Monday, April 20, 2009

Commercial Real Estate

This post is just for information. I don't have particular positive or negative opinion on this development.

NEW YORK (Reuters) – General Growth Properties Inc, the second largest U.S. mall owner, filed for bankruptcy protection on Thursday in one of the biggest real estate failures in U.S. history.

Ending months of speculation, the Chicago-based mall owner, which listed total assets of $29.56 billion and total debts of $27.29 billion, sought Chapter 11 bankruptcy protection from creditors along with 158 of its more than 200 U.S. malls, while it seeks to restructure some of its debt.

Since November, General Growth has warned that it may have to seek protection from its creditors when it was unable to refinance maturing mortgages.

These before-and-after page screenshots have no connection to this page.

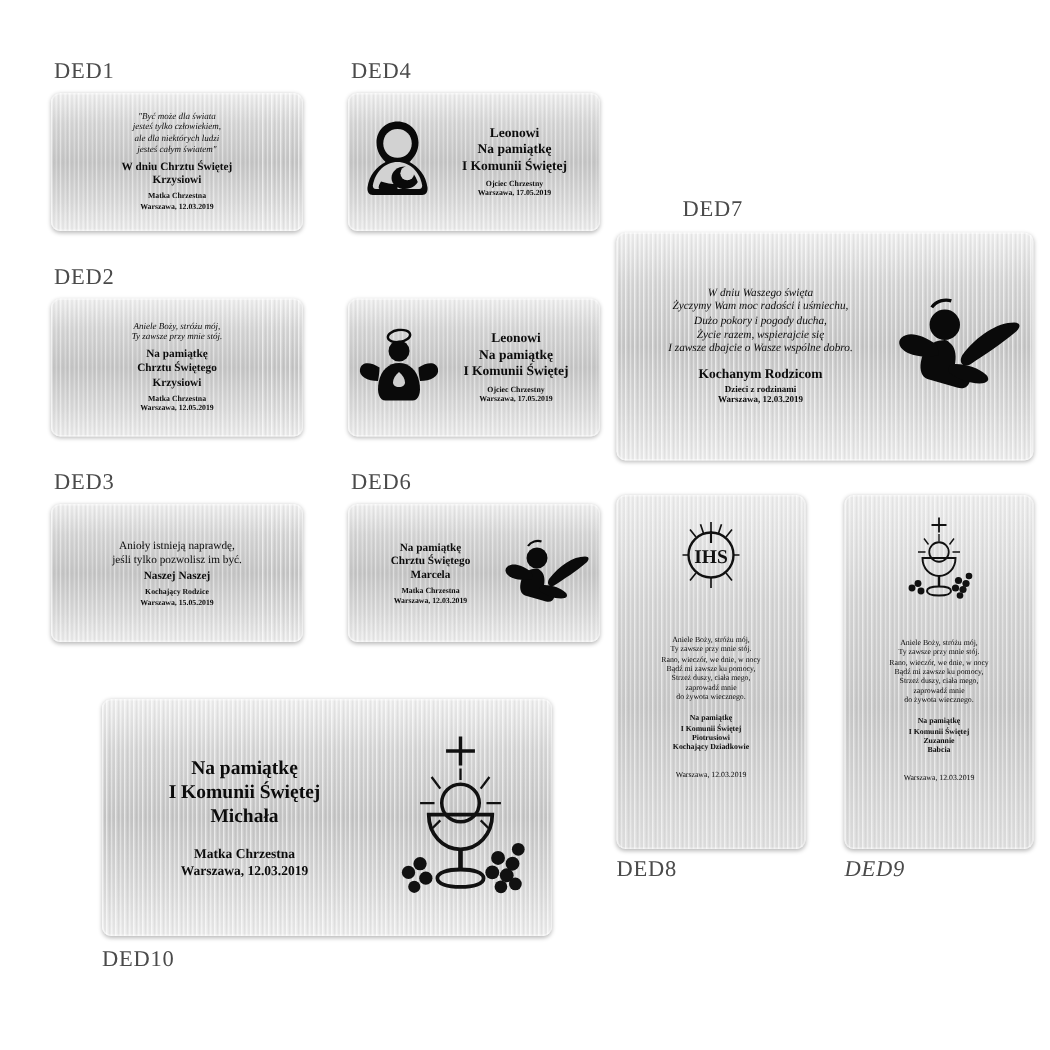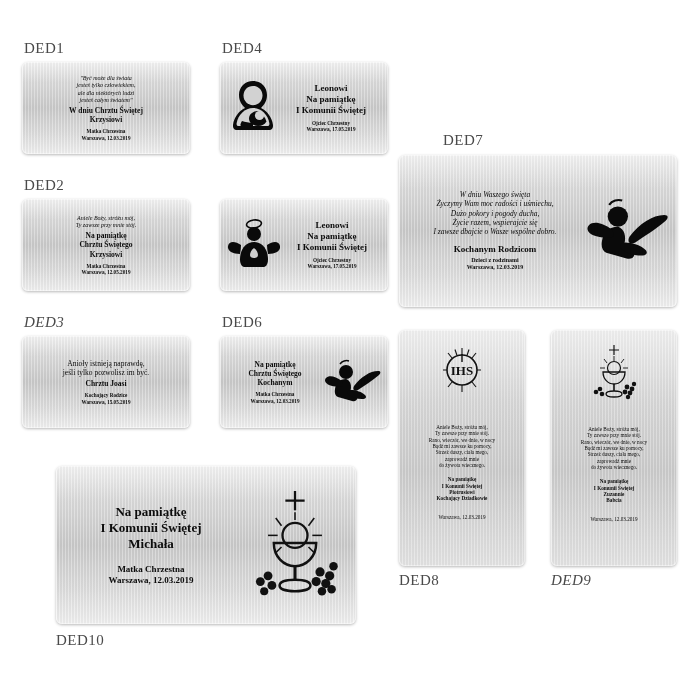--- a/index.html
+++ b/index.html
@@ -4,21 +4,21 @@
 <style>
   html,body{margin:0;padding:0;}
   body{
     width:700px;height:700px;
     background:#ffffff;
     font-family:"Liberation Serif", serif;
     color:#111;
     position:relative;
     overflow:hidden;
   }
-  .stage{position:absolute;left:0;top:0;width:624px;height:700px;}
+  .stage{position:absolute;left:12px;top:0;width:624px;height:700px;}
 
   
   .plaque{
     position:absolute;
     border-radius:6px;
     background:
       repeating-linear-gradient(90deg,
         rgba(255,255,255,0.55) 0px,
         rgba(255,255,255,0.0) 1px,
         rgba(0,0,0,0.05) 2px,
@@ -109,28 +109,28 @@
         <div class="md b">Na pamiątkę</div>
         <div class="md b">Chrztu Świętego</div>
         <div class="md b">Krzysiowi</div>
         <div class="gap"></div>
         <div class="xs b">Matka Chrzestna</div>
         <div class="xs b">Warszawa, 12.05.2019</div>
       </div>
     </div>
   </div>
 
-  <div class="code" style="left:24px;top:314px;font-style:italic;">DED3</div>
+  <div class="code" style="left:24px;top:314px;">DED3</div>
   <div class="plaque" style="left:22px;top:336px;width:168px;height:92px;">
     <div class="inner">
       <div class="txtcol">
         <div class="md">Anioły istnieją naprawdę,</div>
         <div class="md">jeśli tylko pozwolisz im być.</div>
         <div class="gap-s"></div>
-        <div class="md b">Chrztu Joasi</div>
+        <div class="md b">Naszej Naszej</div>
         <div class="gap"></div>
         <div class="xs b">Kochający Rodzice</div>
         <div class="xs b">Warszawa, 15.05.2019</div>
       </div>
     </div>
   </div>
 
   <div class="code" style="left:222px;top:40px;">DED4</div>
   <div class="plaque" style="left:220px;top:62px;width:168px;height:92px;">
     <div class="inner">
@@ -192,21 +192,21 @@
   </div>
 
   <div class="code" style="left:222px;top:314px;">DED6</div>
   <div class="plaque" style="left:220px;top:336px;width:168px;height:92px;">
     <div class="inner">
       <div class="row">
         <div class="col-txt">
           <div class="txtcol">
             <div class="md b">Na pamiątkę</div>
             <div class="md b">Chrztu Świętego</div>
-            <div class="md b">Kochanym</div>
+            <div class="md b">Marcela</div>
             <div class="gap"></div>
             <div class="xs b">Matka Chrzestna</div>
             <div class="xs b">Warszawa, 12.03.2019</div>
           </div>
         </div>
         <div class="col-ico" style="width:58px;">
           <svg class="icon" width="58" height="64" viewBox="0 0 58 64" aria-hidden="true">
             <g fill="#0a0a0a">
               <circle cx="22" cy="22" r="7"></circle>
               <path d="M22 29c-6 0-10 4-11 10-0.7 4 0.5 7 3 8l14 4c3 0.8 5-0.6 5.5-3 0.6-3-1-5-4-6l-3-1c1-4 0.5-8-1.5-10-1-1-2-2-3-2z"></path>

The company said in a statement that it planned to continue exploring strategic alternatives during the bankruptcy protection, from which it is seeking to emerge as quickly as possible through a reorganization that preserves its national business.

General Growth's filing in the U.S. bankruptcy court in Manhattan makes it one of the largest nonfinancial companies to succumb to the financial crisis in the U.S.

Before the bankruptcy protection filing, the company had defaulted on several mortgages as well as a series of bonds. It has also put several of its flagship properties up for sale.

http://news.yahoo.com/s/nm/20090416/bs_nm/us_generalgrowth_bankrupcty

Just for your info, the market rallied on Apr 16, 2009 while this news was released.

Quite a few prominent analysts have been warning commercial real estate is the next shoe to drop. The private residential real estate has been sliding for a while but non residential is only beginning to roll from the top of the hill. How big is commercial real estate market? What is the impact on banks? I am still finding answers to these questions.